- [Task directions]
Of all the entries below, retype only the lines from the one with "(769, 277) none" through the one with "(1069, 387) none", exactly as they appear.

- [Information supplied]
════════

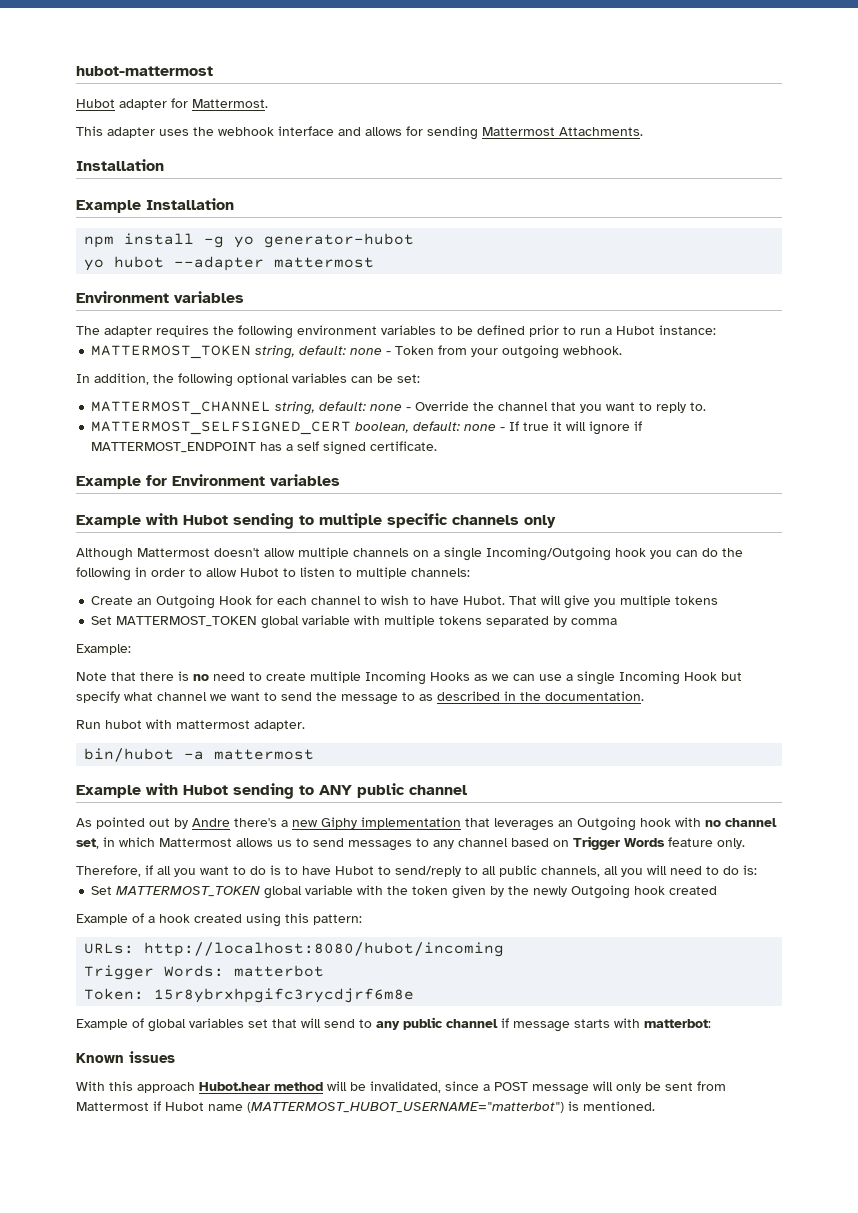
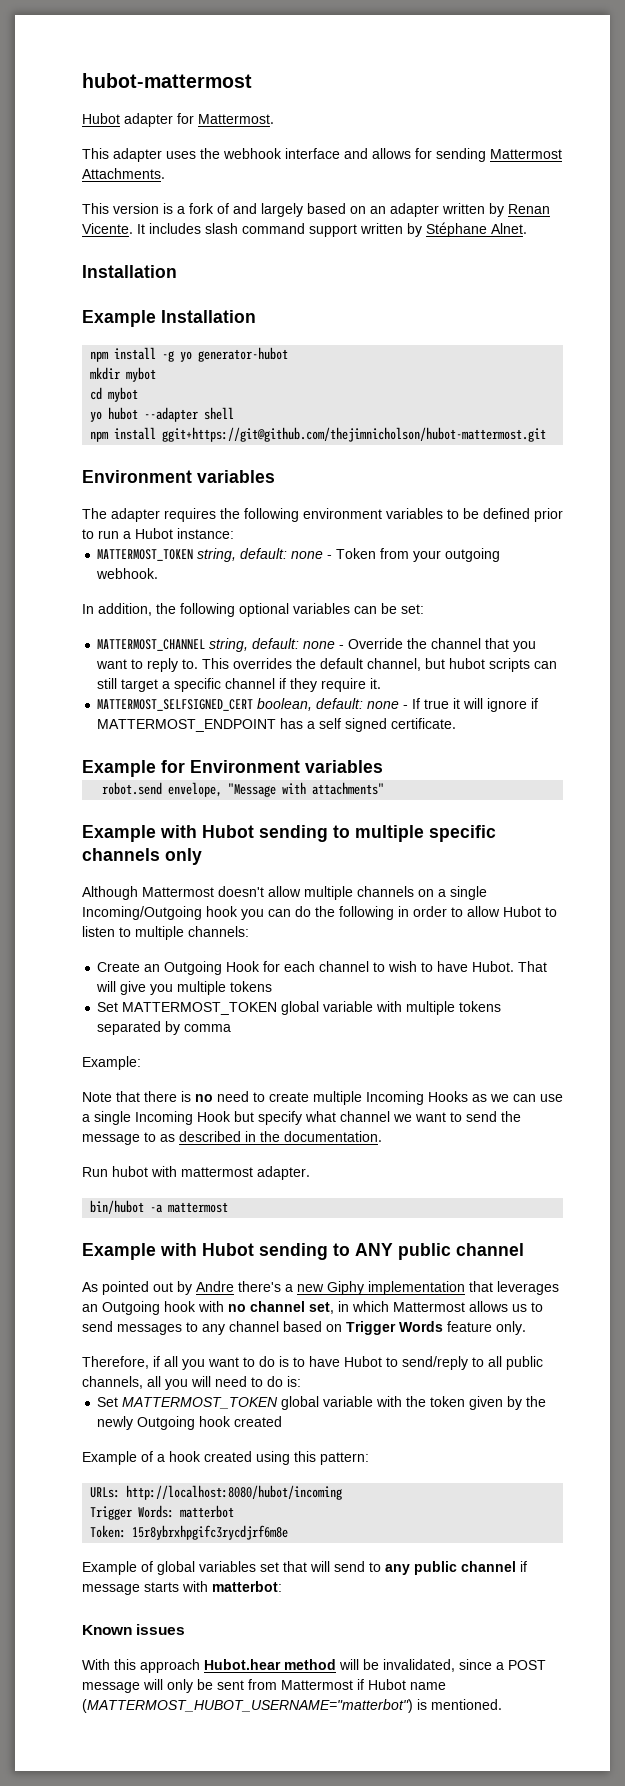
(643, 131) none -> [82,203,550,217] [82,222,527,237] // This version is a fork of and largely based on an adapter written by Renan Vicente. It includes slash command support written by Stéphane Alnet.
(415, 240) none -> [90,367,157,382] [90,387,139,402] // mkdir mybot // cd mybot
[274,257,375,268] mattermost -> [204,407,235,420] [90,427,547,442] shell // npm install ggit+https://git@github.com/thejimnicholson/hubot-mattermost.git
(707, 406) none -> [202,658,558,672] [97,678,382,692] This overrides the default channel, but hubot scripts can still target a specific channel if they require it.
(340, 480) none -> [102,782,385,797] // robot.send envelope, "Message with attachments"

════════

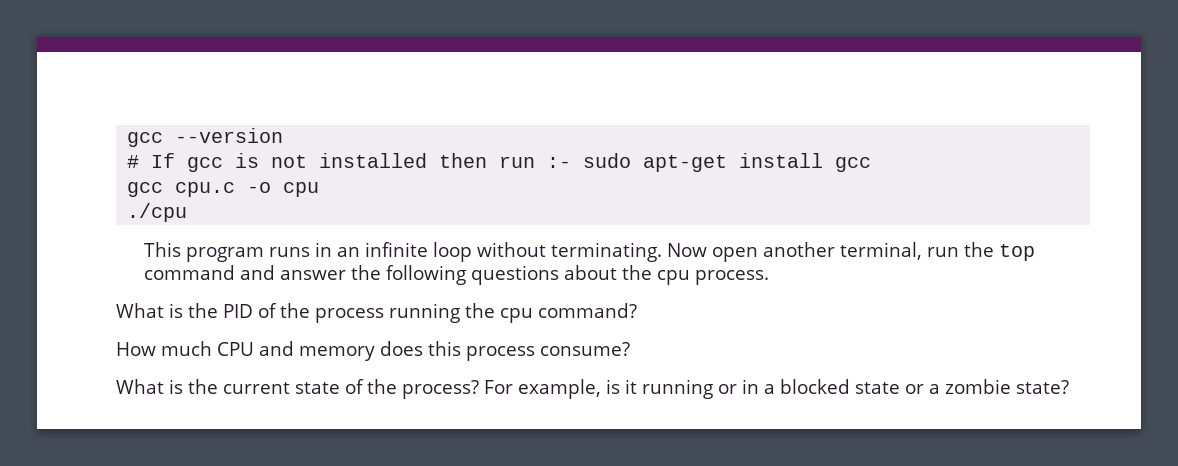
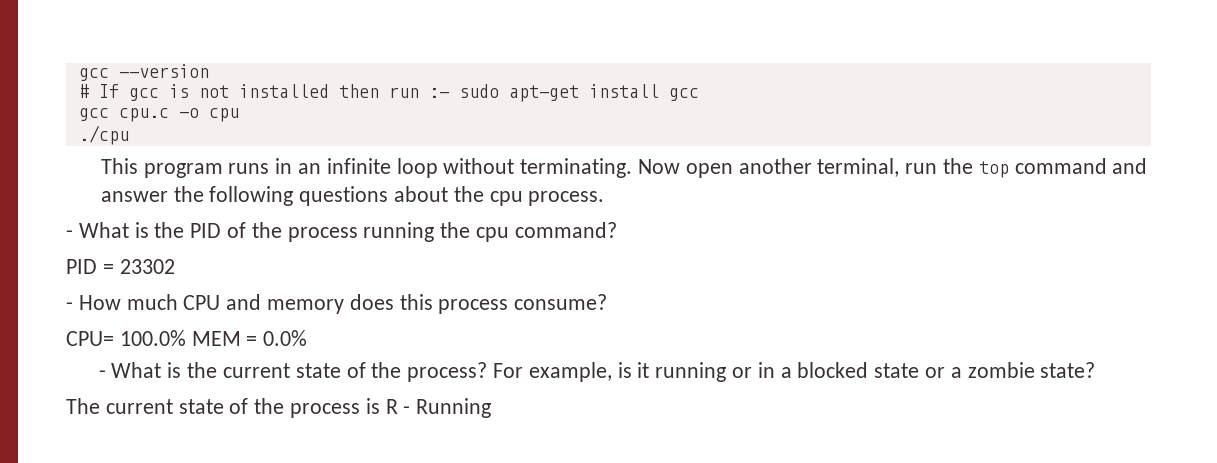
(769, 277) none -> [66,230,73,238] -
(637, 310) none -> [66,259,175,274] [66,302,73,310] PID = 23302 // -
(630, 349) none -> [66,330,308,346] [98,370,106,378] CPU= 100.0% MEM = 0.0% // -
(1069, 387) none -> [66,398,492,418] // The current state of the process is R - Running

════════

- [Result of the exercise]
(769, 277) none -> [66,230,73,238] -
(637, 310) none -> [66,259,175,274] [66,302,73,310] PID = 23302 // -
(630, 349) none -> [66,330,308,346] [98,370,106,378] CPU= 100.0% MEM = 0.0% // -
(1069, 387) none -> [66,398,492,418] // The current state of the process is R - Running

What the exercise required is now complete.